Tatsächlich scheint es, als hätten die beiden Drehbuchautoren Oliver Stone und Kieran Fitzgerald („The Homesman“) unabhängig voneinander an „Snowden“ gearbeitet. Beginnt der Film zunächst noch aus einer spannenden Perspektive – wir können im Grunde live dabei zusehen, wie das Treffen aus dem in „Citizenfour“ verwendeten Filmmaterial zustande kam –, springen die Macher im Fortverlauf immer häufiger hin und her. Den Werdegang Edward Snowdens handelt das Drehbuch rasch ab, verzichtet nicht einmal auf eine klischeehafte Szene, in welcher Snowden Hackerfähigkeiten eines Wunderkindes angedichtet werden. Anschließend konzentrieren sich die Macher ganz auf die Entwicklung der Liebesbeziehung zwischen Edward und Lindsay. Dies geht soweit, dass die eigentlich deutlich relevanteren Momente rund um Edward Snowdens Entdeckung in einer Leichtfertigkeit abgehandelt werden, dass der Skandal an Bedeutung verliert. Die Performance von Shailene Woodley („Das Schicksal ist ein mieser Verräter“) hat obendrein nicht das Format, um die Lovestory aufzuwerten. Die naiven Liebeleien mit Edward Snowden sind lediglich punktuell intensiv; etwa, wenn er sie über seine geplante Flucht in Kenntnis setzen muss.

Snowden

Um den Bezug zur Gegenwart greifbar zu machen, ist Oliver Stone nicht verlegen darum, möglichst plakative Bilder sprechen zu lassen. Von der heimlich mitfilmenden Webcam am Laptop über die an mehreren Beispielen veranschaulichten Gefahren der Social-Media-Vernetzung bis hin zur Verwendung einfachster Abhörtechnik drückt der Regisseur seinem Film einen verallgemeinernden Stempel auf. Dass all diese Gefahren existieren, ist nicht zu leugnen. Auch mit dem Bezug auf die Figur Edward Snowden war von einer derartigen Ballung solcher Motive auszugehen. Doch spätestens, wenn der von Rhys Ifans („Alice im Wunderland: Hinter den Spiegeln“) gespielte CIA-Agent Corbin O’Brien in Form eines überdimensionalen Hologramms Drohungen gegen Snowden ausspricht, übertreibt es Oliver Stone mit seinem paranoiden Vorschlaghammer. In kleinen Details funktioniert das allgegenwertige Gefühl der Überwachung viel besser: Wenn sich Edward Snowden für seine Passwort-Eingabe am Laptop unter einer Decke versteckt, ist die hier an den Tag gelegte Selbstverständlichkeit deutlich vielsagender, als die stete „Wir werden alle überwacht!“-Beschallung. Insofern ist Oliver Stone für die Regieführung in „Snowden“ vielleicht doch nicht die beste Wahl gewesen. Stone mag zwar laut sein und inbrünstig für seine politischen Vorstellungen einstehen, doch „Citizenfour“ war ja vor allem deshalb so stark, weil die Macher die Figur des Edward Snowden für sich sprechen ließen. Das permanente Unterstreichen der von ihm entlarvten Missstände, hatte es in der Dokumentation gar nicht gebraucht.

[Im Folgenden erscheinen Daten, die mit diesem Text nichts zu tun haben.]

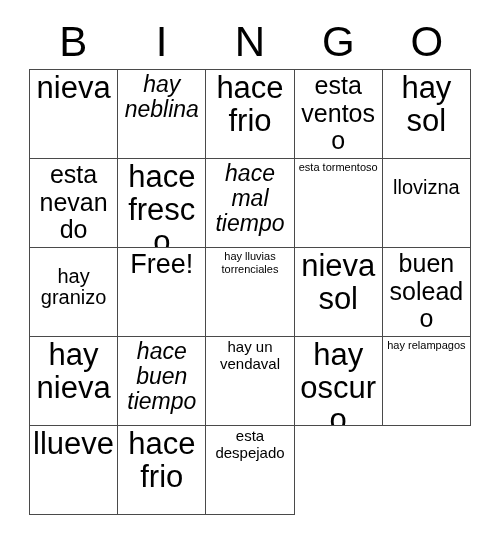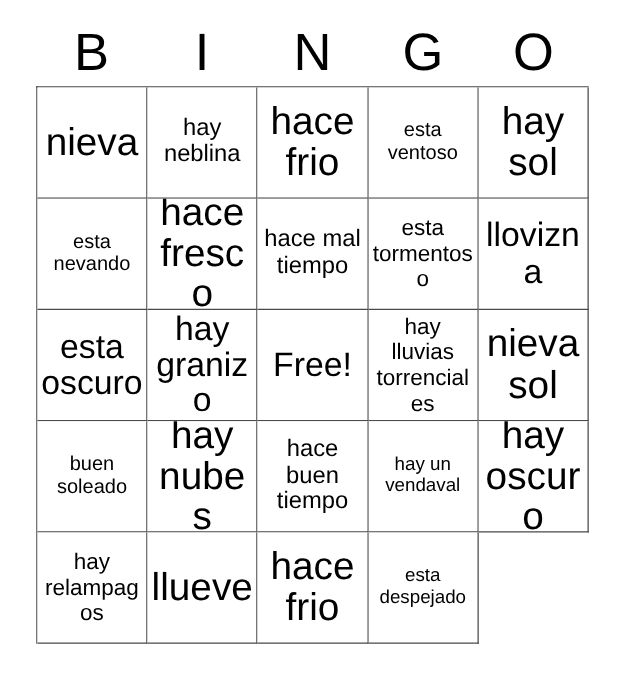"nieva" .cell { align-items: center -> flex-start }
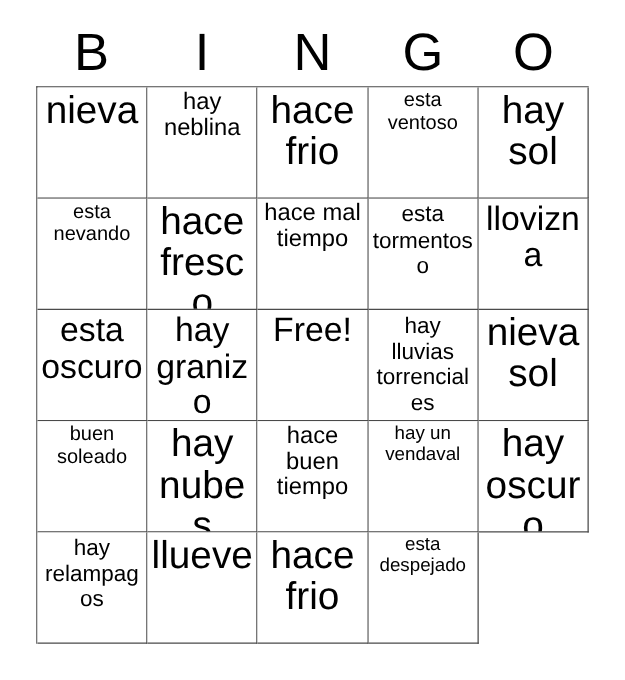"hay neblina" .s-lg .cell-text { font-size: 19px -> 23px; font-style: none -> italic }
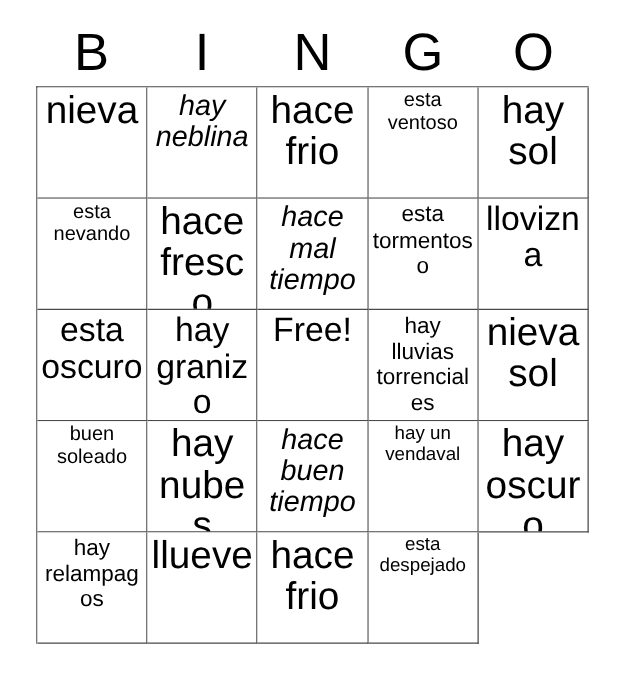"esta ventoso" .s-md .cell-text { font-size: 16px -> 25px }
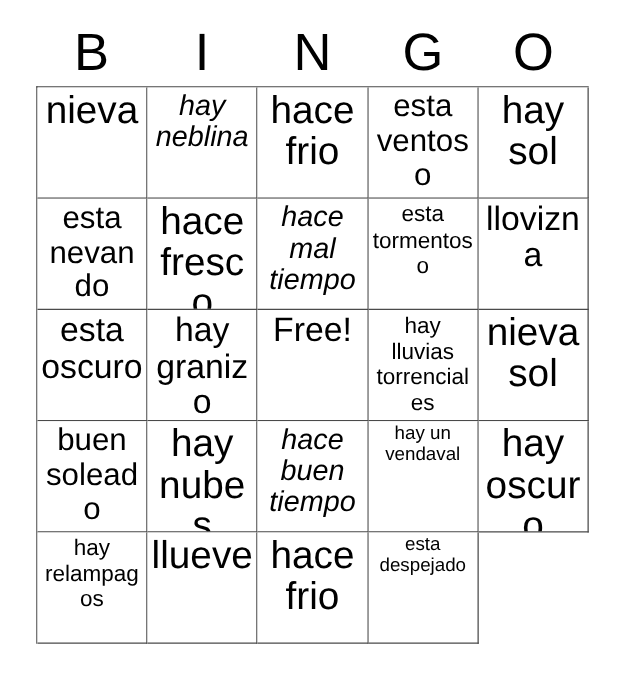"esta tormentoso" .s-xs .cell-text { font-size: 18px -> 11px }
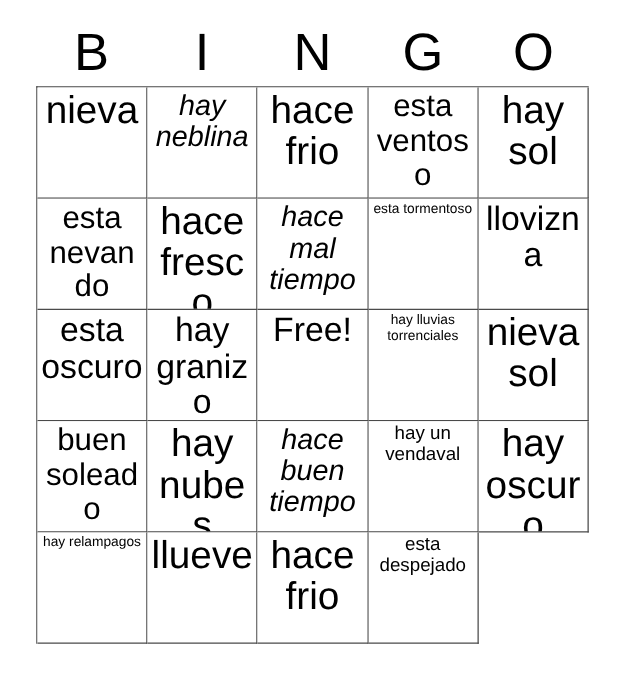"llovizna" .s-xl .cell-text { font-size: 27px -> 20px; margin-top: none -> 16px }
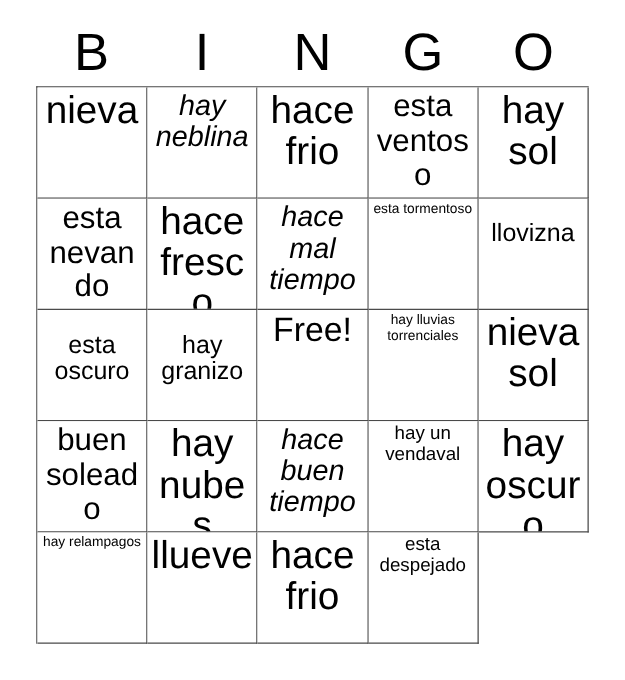"esta oscuro" div.cell { html: <div> <span>esta oscuro</span> </div> -> none }
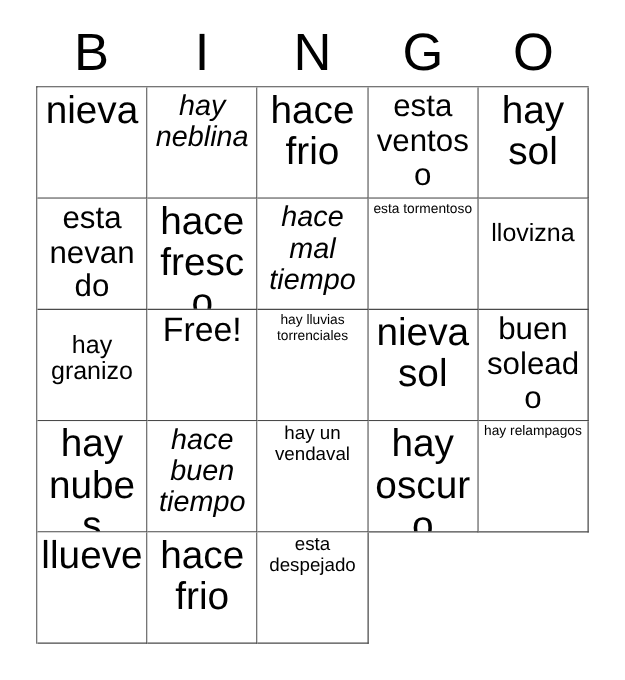"hay nubes" span.cell-text { text: nubes -> nieva }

Fazit: „Snowden“ ist zweifelsohne ein wichtiger Film, der abseits der herausragenden Schauspielleistungen Joseph Gordon-Levitts seiner Bedeutung qualitativ nicht gerecht wird. Oliver Stone inszeniert die Geschichte um den Whistleblower Edward Snowden als weitestgehend austauschbare Liebesgeschichte, deren Seichtheit der ernsten Überwachungsthematik immer wieder im Wege steht.

„Snowden“ ist ab dem 22. September in den deutschen Kinos zu sehen.